WORK ORDER: Your answer must consist of exactly the lines below, starting with the line with "- The original geo-doc-parser uses MySQL." and going on through the line with "later very inefficient", and nothing else.
━━━━━ RECORDED INFORMATION
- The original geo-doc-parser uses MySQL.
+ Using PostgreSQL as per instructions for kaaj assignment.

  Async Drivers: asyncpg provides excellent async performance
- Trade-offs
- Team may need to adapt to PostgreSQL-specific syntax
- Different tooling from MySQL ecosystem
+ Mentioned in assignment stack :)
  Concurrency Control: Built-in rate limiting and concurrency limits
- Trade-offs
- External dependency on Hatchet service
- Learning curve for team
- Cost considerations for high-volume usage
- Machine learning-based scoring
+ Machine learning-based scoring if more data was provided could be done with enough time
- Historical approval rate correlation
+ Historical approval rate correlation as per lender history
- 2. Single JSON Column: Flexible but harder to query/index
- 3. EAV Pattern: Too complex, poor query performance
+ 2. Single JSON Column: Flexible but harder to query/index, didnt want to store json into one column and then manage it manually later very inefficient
━━━━━━━━━━
━━━━━ RECORDED INFORMATION
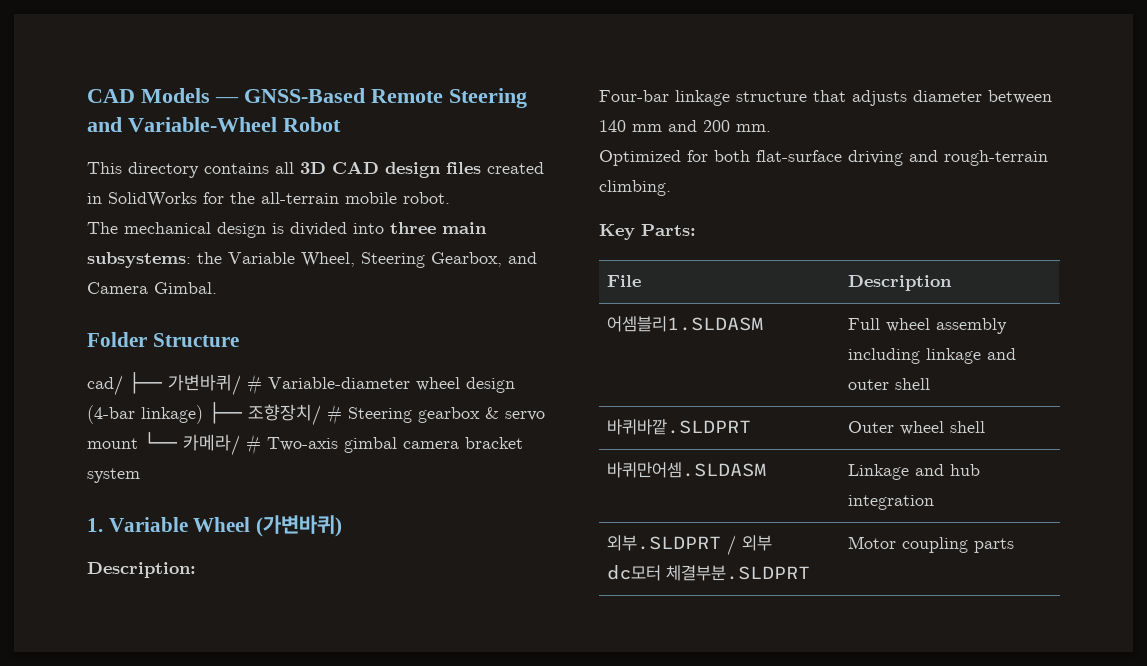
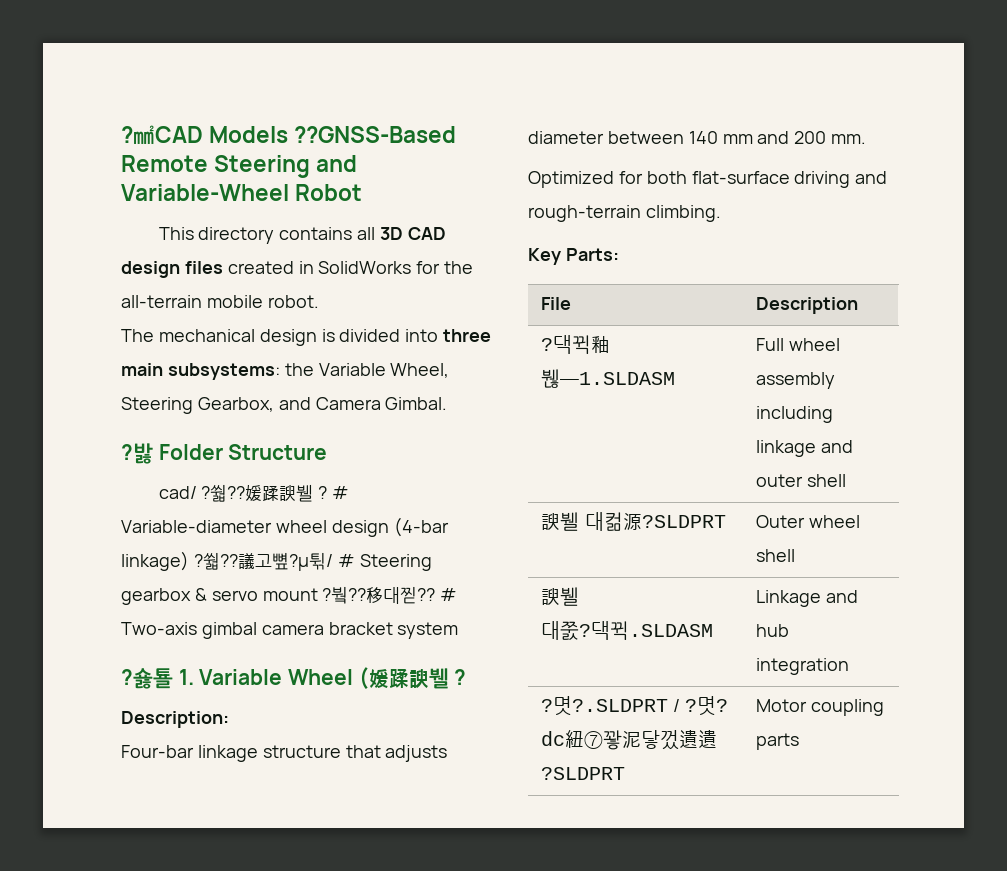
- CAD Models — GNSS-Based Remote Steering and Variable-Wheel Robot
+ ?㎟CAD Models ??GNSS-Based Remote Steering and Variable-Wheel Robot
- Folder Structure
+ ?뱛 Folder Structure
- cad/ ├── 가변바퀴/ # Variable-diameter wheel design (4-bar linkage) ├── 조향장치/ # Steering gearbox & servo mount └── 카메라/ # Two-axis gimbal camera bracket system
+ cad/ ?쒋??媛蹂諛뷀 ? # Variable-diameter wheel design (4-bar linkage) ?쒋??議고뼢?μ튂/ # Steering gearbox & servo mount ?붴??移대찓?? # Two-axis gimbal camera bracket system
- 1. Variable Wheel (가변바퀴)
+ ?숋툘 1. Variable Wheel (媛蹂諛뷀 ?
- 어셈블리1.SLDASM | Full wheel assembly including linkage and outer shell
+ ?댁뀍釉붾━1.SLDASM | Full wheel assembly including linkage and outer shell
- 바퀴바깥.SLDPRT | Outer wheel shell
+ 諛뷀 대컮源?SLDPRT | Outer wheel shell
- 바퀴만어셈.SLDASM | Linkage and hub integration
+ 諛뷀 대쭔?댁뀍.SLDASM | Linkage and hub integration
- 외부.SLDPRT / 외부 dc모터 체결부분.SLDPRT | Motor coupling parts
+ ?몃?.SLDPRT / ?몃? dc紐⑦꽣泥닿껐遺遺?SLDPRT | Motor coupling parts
━━━━━━━━━━
RESULT OF THE TASK:
- The original geo-doc-parser uses MySQL.
+ Using PostgreSQL as per instructions for kaaj assignment.

  Async Drivers: asyncpg provides excellent async performance
- Trade-offs
- Team may need to adapt to PostgreSQL-specific syntax
- Different tooling from MySQL ecosystem
+ Mentioned in assignment stack :)
  Concurrency Control: Built-in rate limiting and concurrency limits
- Trade-offs
- External dependency on Hatchet service
- Learning curve for team
- Cost considerations for high-volume usage
- Machine learning-based scoring
+ Machine learning-based scoring if more data was provided could be done with enough time
- Historical approval rate correlation
+ Historical approval rate correlation as per lender history
- 2. Single JSON Column: Flexible but harder to query/index
- 3. EAV Pattern: Too complex, poor query performance
+ 2. Single JSON Column: Flexible but harder to query/index, didnt want to store json into one column and then manage it manually later very inefficient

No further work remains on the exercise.